* [What the exercise asks]
Using the listing below, report how many lines hold the word "decoration", and nothing else.

::::

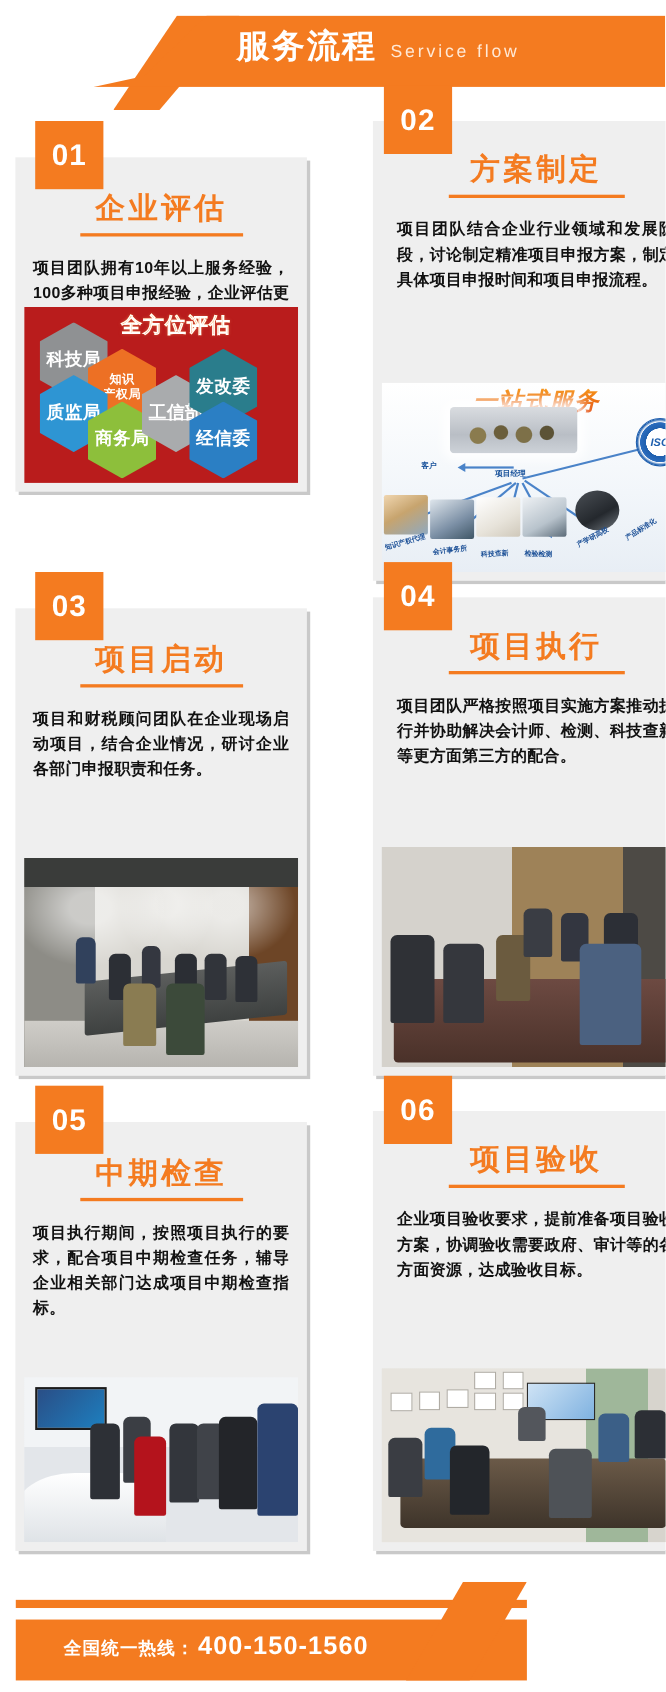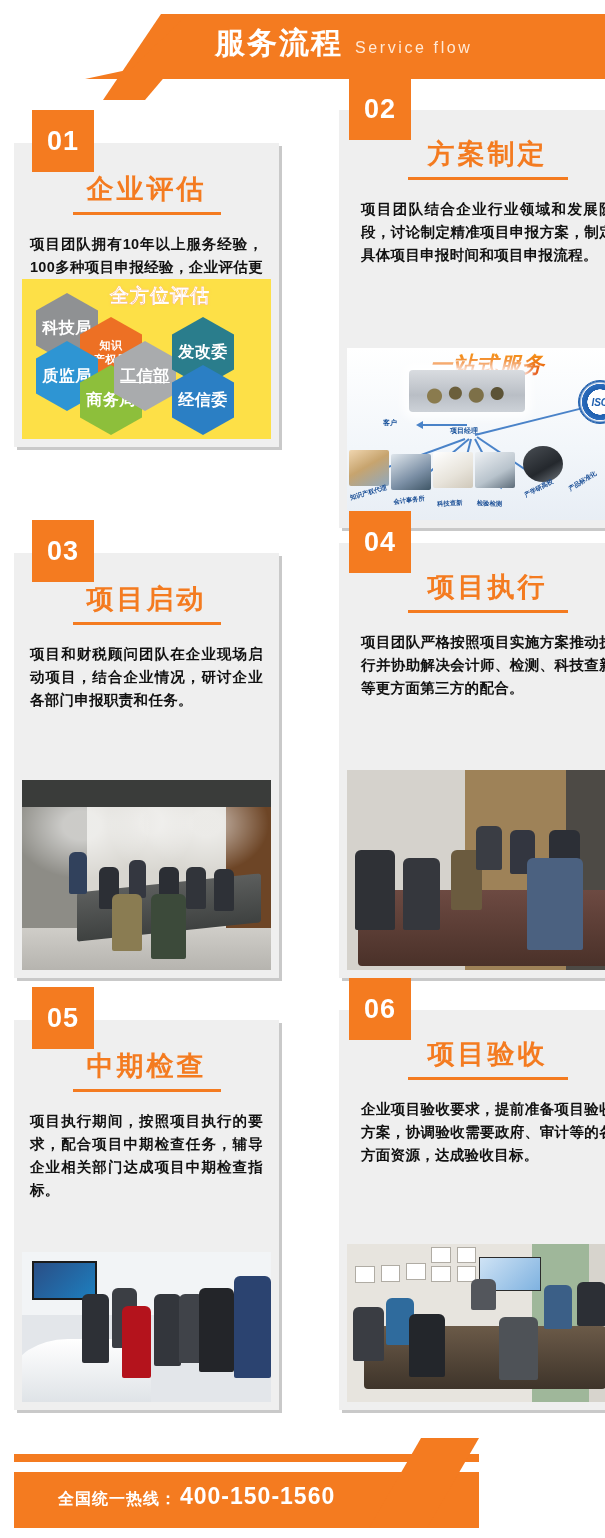--- a/index.html
+++ b/index.html
@@ -128,21 +128,21 @@
     position: absolute;
     left: 8px; right: 8px;
     bottom: 8px;
     overflow: hidden;
   }
 
   
   .hexwrap {
     position: relative;
     width: 100%; height: 100%;
-    background: #fde047;
+    background: #b91c1c;
   }
   .hexwrap .hx-title {
     position: absolute;
     left: 88px; top: 4px;
     font-size: 19px; font-weight: bold;
     letter-spacing: 1px;
     background: linear-gradient(180deg,#F9A01B 0%, #E8470F 100%);
     -webkit-background-clip: text; background-clip: text;
     color: transparent;
     -webkit-text-stroke: 0.4px #ffffff;
@@ -378,21 +378,21 @@
     <div class="card-title">企业评估</div>
     <div class="title-rule"></div>
     <div class="card-body">项目团队拥有10年以上服务经验，100多种项目申报经验，企业评估更具体，更精准，避免无效规划和申报。</div>
     <div class="media" style="height:160px;">
       <div class="hexwrap">
         <div class="hx-title">全方位评估</div>
         <div class="hex" style="left:14px;  top:14px; background:#8F9193;">科技局</div>
         <div class="hex small-txt" style="left:58px; top:38px; background:#ED7024;">知识<br>产权局</div>
         <div class="hex" style="left:14px;  top:62px; background:#2E95D3;">质监局</div>
         <div class="hex" style="left:58px;  top:86px; background:#8DBF3B;">商务局</div>
-        <div class="hex" style="left:92px; top:62px; background:#A9ABAD;text-decoration:underline;">工信部</div>
+        <div class="hex" style="left:107px; top:62px; background:#A9ABAD;text-decoration:underline;">工信部</div>
         <div class="hex" style="left:150px; top:38px; background:#2A7D8C;">发改委</div>
         <div class="hex" style="left:150px; top:86px; background:#2B7FC4;">经信委</div>
       </div>
     </div>
   </div>
 
   <div class="card card-right r1">
     <div class="badge">02</div>
     <div class="card-title">方案制定</div>
     <div class="title-rule"></div>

::::

* [Solution]
2